Comecei terapia com um psicólogo, não sei onde é que ele ia buscar paciência para me ouvir a falar das mesmas coisas tanto tempo, mas estava lá sempre, à minha espera. No início não senti que me ajudasse, mas as pessoas à minha volta diziam-me que eu estava melhor, por isso alguma coisa estava a acontecer. Foram alguns anos, foi muito difícil, tive que confiar muito: primeiro no psicólogo e depois, aos poucos, em mim.
Como é que eu saí daquilo? Como é que melhorei?
É difícil pôr em palavras tudo o que fiz e aprendi, mas acho que o mais importante foi quando escolhi desistir. Eu sei, não bate certo. Foi quando escolhi desistir da vontade de ser reparada, corrigida, salva e decidi escolher a mudança. Eu vivia focada nesta ideia de ir lá atrás no tempo e corrigir tudo o que estava mal, mas isso não é possível, não consegui. Eu não tinha nada que conseguisse reparar, por isso escolhi transformar. É uma diferença subtil, mas profunda.
Por isso comecei por conseguir aceitar a minha história e descobri o potencial de mudança e transformação em mim mesma. Pareço uma frase motivacional num postal de natal, bem sei, mas foi isso. Muito tempo andei a aprender a fazê-lo, a olhar para mim, a conhecer-me, a perceber o que poderia ser no presente e no futuro quando largasse as saudades de um passado que não foi.
Terminei o 12º, estudei escrita, artes, audiovisual. Hoje trabalho em produções televisivas, gosto muito do que faço. Comecei como estagiária, foi tão divertido, tratavam-me tão mal, mas por dentro eu ria-me “acham que isso é maltratar alguém? Não fazem ideia o que já passei!”. Tive colegas que não aguentaram, eu descobri que afinal de contas com o que eu tinha passado os stresses do trabalho não eram, de todo, difíceis de aturar. Percebi que com os anos de andar obcecada a analisar tudo fiquei com uma capacidade de empatia acima da média para perceber os outros, as suas necessidades, mas ao mesmo tempo, uma capacidade de tolerar situações difíceis igualmente elevada.
Aprendi também a deixar de estar zangada/desiludida com a minha mãe, ela não foi má. Nós nunca nos conseguimos encontrar no momento certo. Ela queria tanto conhecer-me quando nasci, mas ficou internada, meio cá meio lá a acordar e a adormecer. Depois sentiu-se a mais quando foi para casa e percebeu que o meu pai estava a conseguir orientar-se comigo, quis fugir. Isso, infelizmente, tornou-se a nossa forma de estar, nunca nos encontrávamos, quando eu queria estar com ela, ela fugia, quando ela queria estar comigo, eu estava noutra… desencontrámo-nos e ambos ficámos magoadas com isso. Podia continuar zangada, dizer que ela teve culpa, mas isso não me ajuda.

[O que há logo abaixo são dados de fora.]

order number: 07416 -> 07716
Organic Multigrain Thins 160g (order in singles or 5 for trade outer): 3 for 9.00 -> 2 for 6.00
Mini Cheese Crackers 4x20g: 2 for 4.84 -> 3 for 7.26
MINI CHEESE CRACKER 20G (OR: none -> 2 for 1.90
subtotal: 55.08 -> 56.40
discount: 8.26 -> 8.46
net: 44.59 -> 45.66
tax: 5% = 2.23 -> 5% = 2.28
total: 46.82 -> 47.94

Se ainda sou aquela criança perdida? Ainda tenho a memória comigo, mas já não sou. Se a tratei, se a curei? Não. Deixei-a ir, deixei-a morrer, deixei de esperar que alguém a salvasse, a curasse. Aprendi o que podia ser, o que podia transformar. Nem sempre se percebe a origem de tudo e, às vezes, mesmo quando se percebe, isso não muda nada. Por vezes o único caminho é aceitar e evoluir.

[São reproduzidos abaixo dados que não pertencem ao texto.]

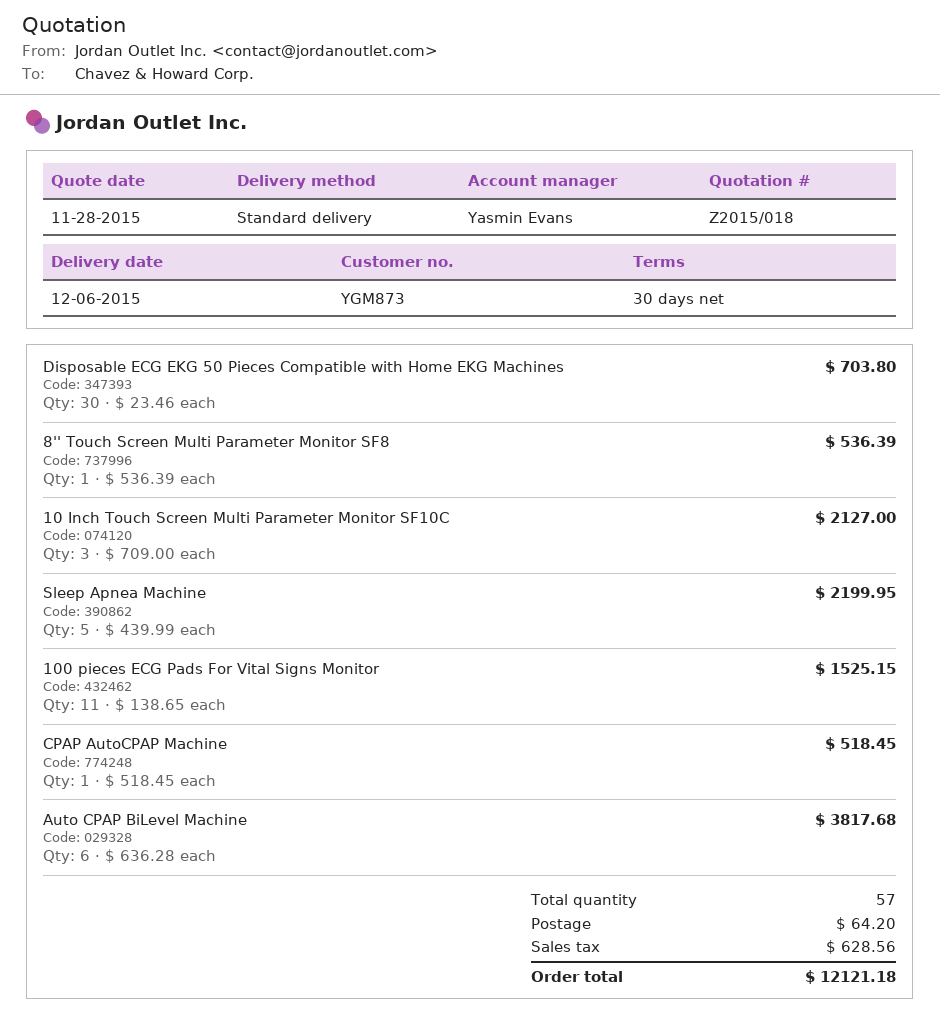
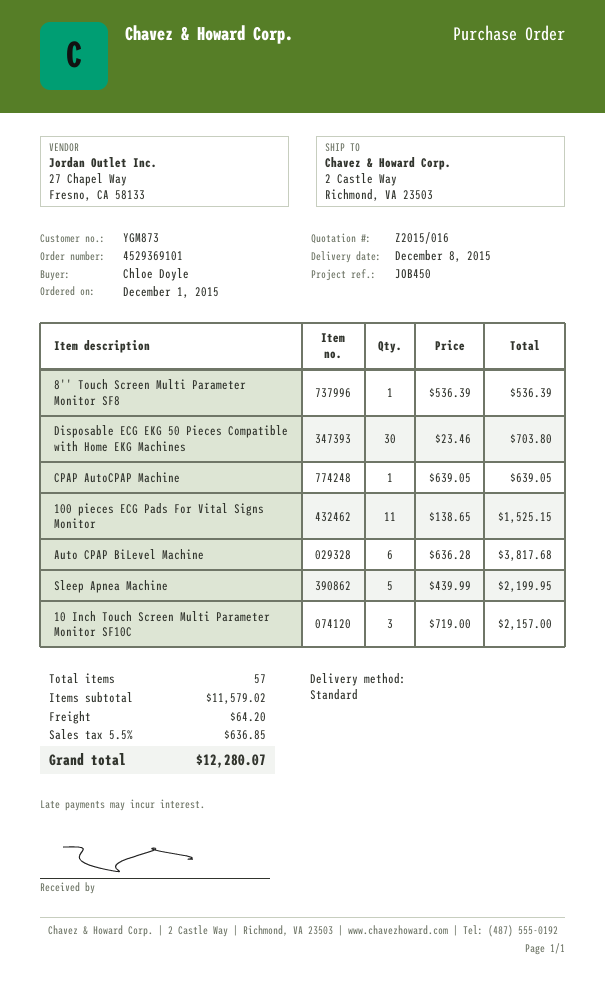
quote number: Z2015/018 -> Z2015/016
delivery date: 2015-12-06 -> 2015-12-08
10 Inch Touch Screen Multi Parameter Monitor SF10C: 3 x 709.00 = 2127.00 -> 3 x 719.00 = 2157.00
CPAP AutoCPAP Machine: 1 x 518.45 = 518.45 -> 1 x 639.05 = 639.05
tax: 628.56 -> 636.85
total: 12121.18 -> 12280.07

Nenhum Conto Clínico é uma reprodução total ou aproximada de uma história real. Esta personagem é fictícia, foi vagamente construída a partir de situações clínicas, mas não representa de forma alguma uma pessoa real nem reproduz uma história real. Em contexto clínico todos os casos são tratados com confidencialidade total.